Your response should contain only the lines running from the top of the data below through the line with "[539,98,565,107] xu3. ->", both included. Pictures must be omitted.

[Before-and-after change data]
#####
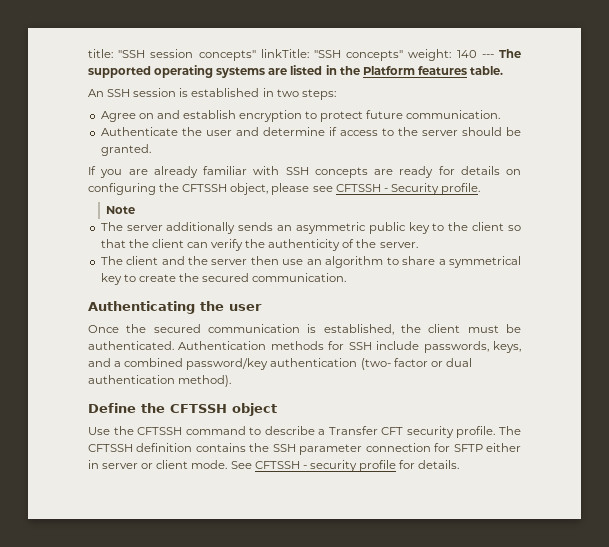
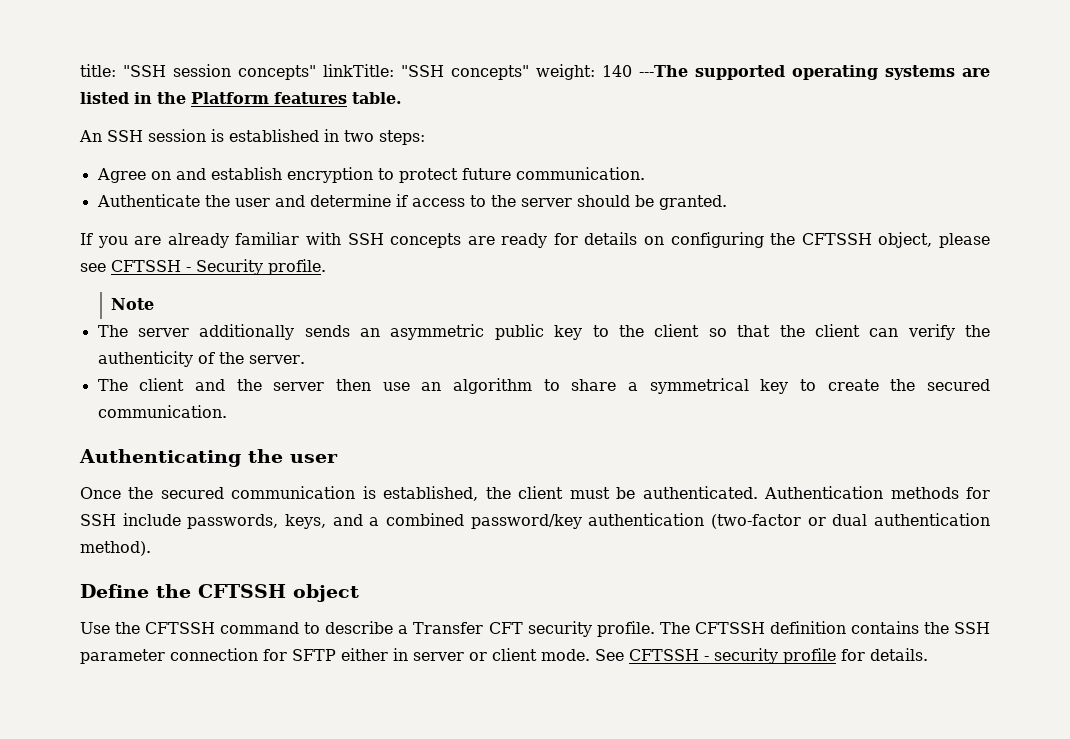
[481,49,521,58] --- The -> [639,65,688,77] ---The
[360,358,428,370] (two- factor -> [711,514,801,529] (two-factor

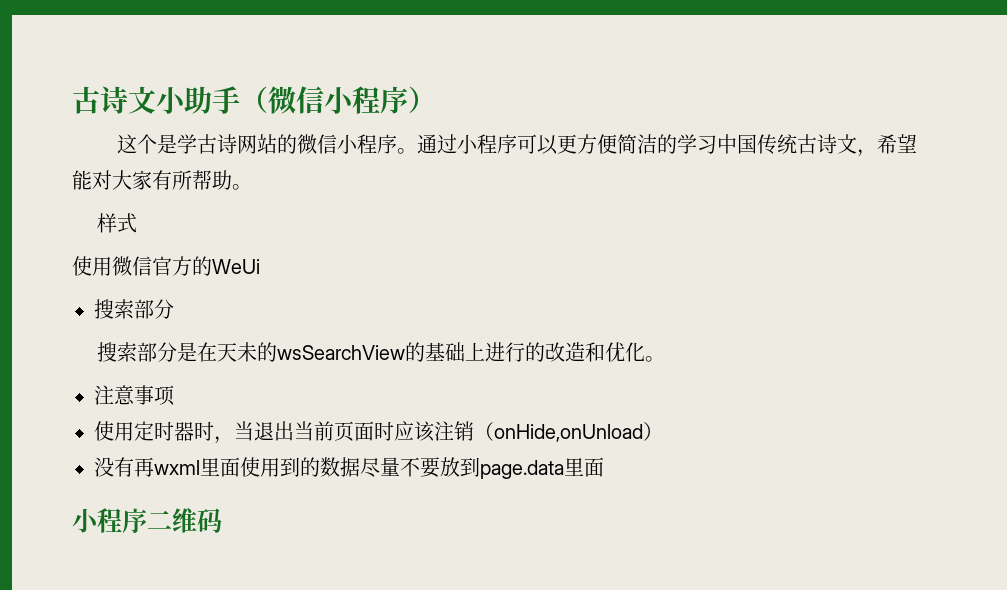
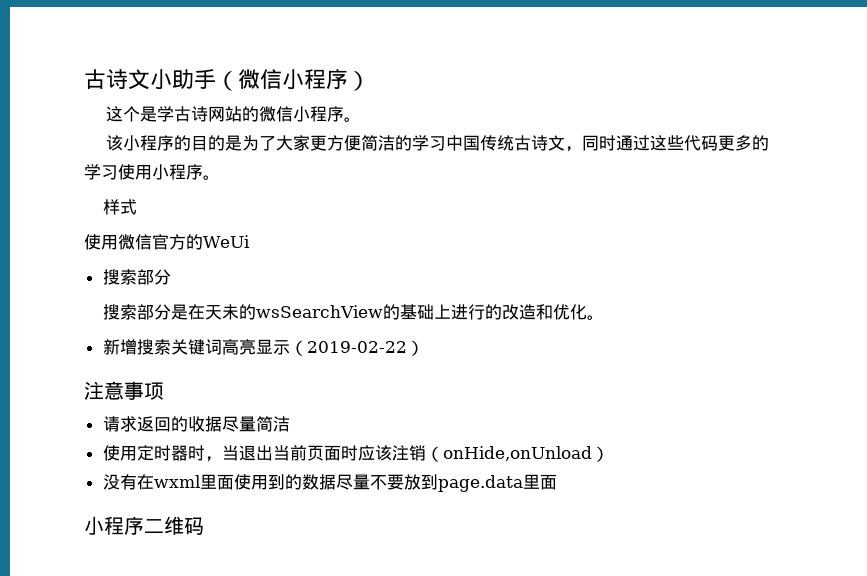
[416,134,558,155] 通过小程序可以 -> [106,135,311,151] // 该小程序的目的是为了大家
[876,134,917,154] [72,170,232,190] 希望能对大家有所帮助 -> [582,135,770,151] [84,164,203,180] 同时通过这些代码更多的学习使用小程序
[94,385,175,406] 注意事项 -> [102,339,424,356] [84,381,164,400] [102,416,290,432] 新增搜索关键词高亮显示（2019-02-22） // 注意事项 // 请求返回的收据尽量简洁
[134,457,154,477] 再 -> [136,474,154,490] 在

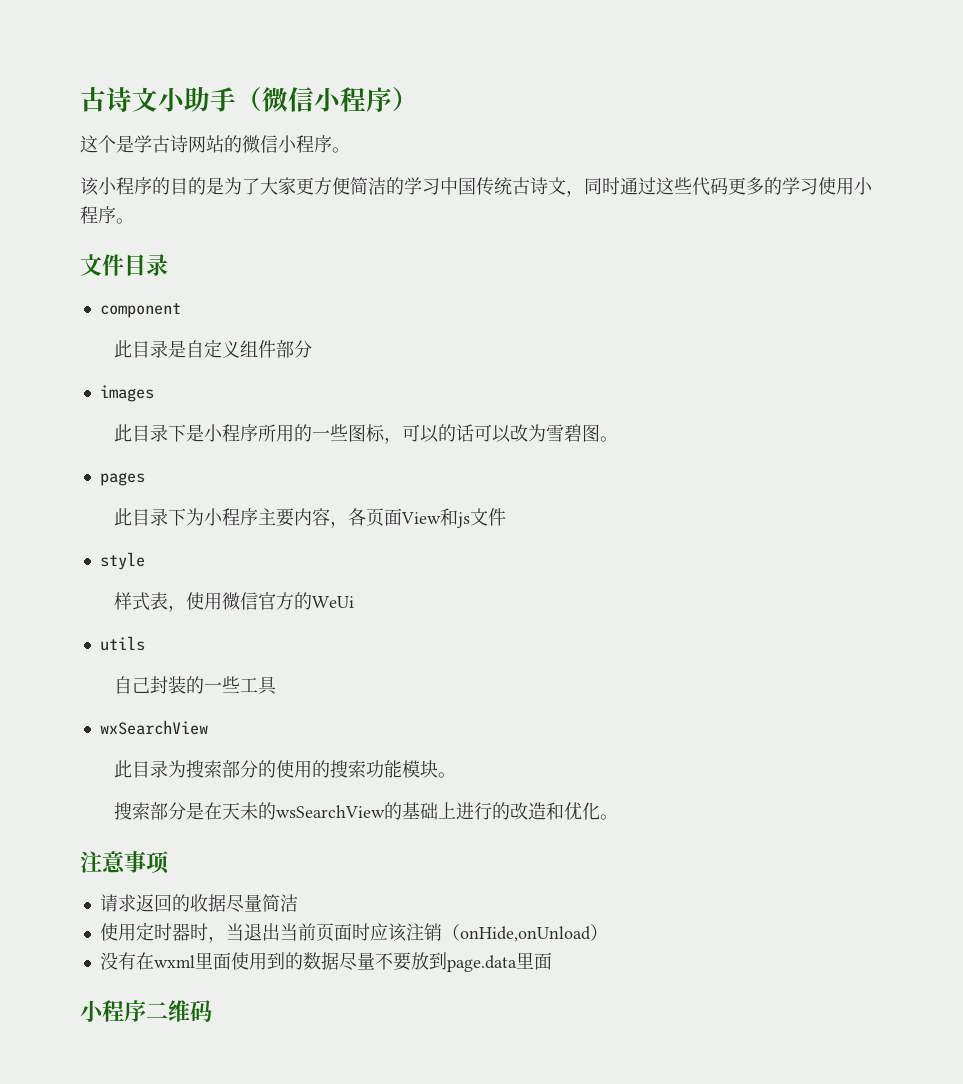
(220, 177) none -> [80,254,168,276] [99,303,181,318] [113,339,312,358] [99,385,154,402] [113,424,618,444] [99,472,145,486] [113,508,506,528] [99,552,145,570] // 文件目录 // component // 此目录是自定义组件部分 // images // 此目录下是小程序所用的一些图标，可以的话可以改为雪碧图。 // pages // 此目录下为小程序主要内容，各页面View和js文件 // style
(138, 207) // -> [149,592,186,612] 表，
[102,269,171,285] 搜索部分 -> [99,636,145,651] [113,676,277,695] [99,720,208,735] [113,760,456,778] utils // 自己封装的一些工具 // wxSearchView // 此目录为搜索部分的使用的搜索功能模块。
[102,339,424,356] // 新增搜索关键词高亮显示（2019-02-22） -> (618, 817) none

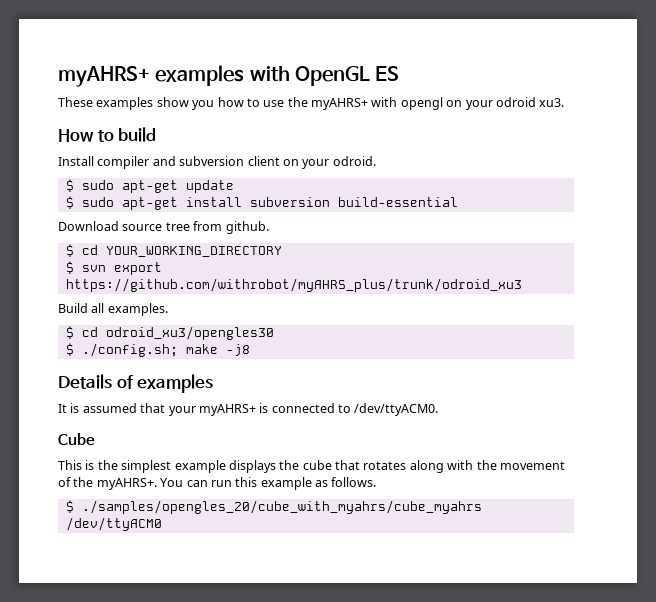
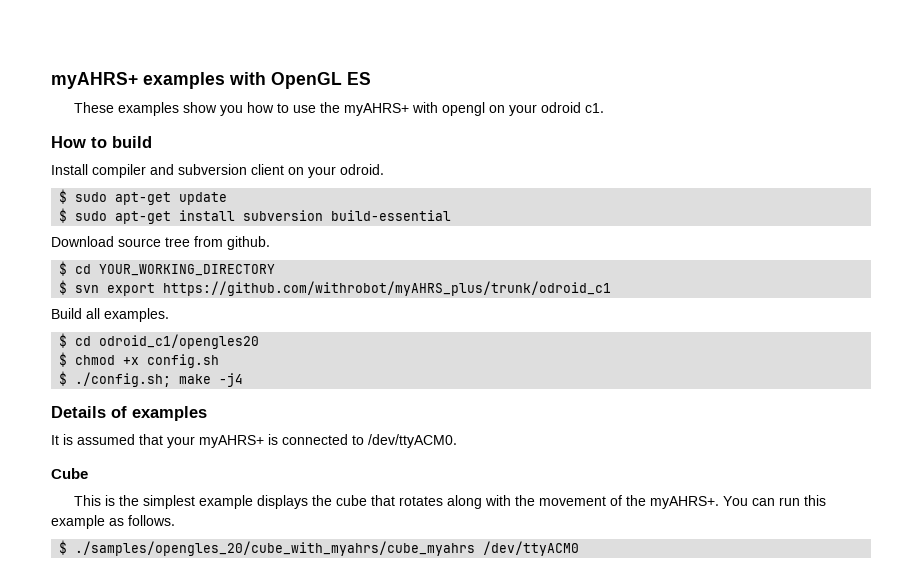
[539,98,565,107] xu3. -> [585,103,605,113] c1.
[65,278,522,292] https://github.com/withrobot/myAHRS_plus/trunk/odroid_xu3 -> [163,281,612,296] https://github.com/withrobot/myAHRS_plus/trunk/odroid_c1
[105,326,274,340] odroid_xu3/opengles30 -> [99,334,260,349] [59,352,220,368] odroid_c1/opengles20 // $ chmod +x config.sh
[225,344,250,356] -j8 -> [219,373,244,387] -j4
#####
*Solution*.
[481,49,521,58] --- The -> [639,65,688,77] ---The
[360,358,428,370] (two- factor -> [711,514,801,529] (two-factor

[416,134,558,155] 通过小程序可以 -> [106,135,311,151] // 该小程序的目的是为了大家
[876,134,917,154] [72,170,232,190] 希望能对大家有所帮助 -> [582,135,770,151] [84,164,203,180] 同时通过这些代码更多的学习使用小程序
[94,385,175,406] 注意事项 -> [102,339,424,356] [84,381,164,400] [102,416,290,432] 新增搜索关键词高亮显示（2019-02-22） // 注意事项 // 请求返回的收据尽量简洁
[134,457,154,477] 再 -> [136,474,154,490] 在

(220, 177) none -> [80,254,168,276] [99,303,181,318] [113,339,312,358] [99,385,154,402] [113,424,618,444] [99,472,145,486] [113,508,506,528] [99,552,145,570] // 文件目录 // component // 此目录是自定义组件部分 // images // 此目录下是小程序所用的一些图标，可以的话可以改为雪碧图。 // pages // 此目录下为小程序主要内容，各页面View和js文件 // style
(138, 207) // -> [149,592,186,612] 表，
[102,269,171,285] 搜索部分 -> [99,636,145,651] [113,676,277,695] [99,720,208,735] [113,760,456,778] utils // 自己封装的一些工具 // wxSearchView // 此目录为搜索部分的使用的搜索功能模块。
[102,339,424,356] // 新增搜索关键词高亮显示（2019-02-22） -> (618, 817) none

[539,98,565,107] xu3. -> [585,103,605,113] c1.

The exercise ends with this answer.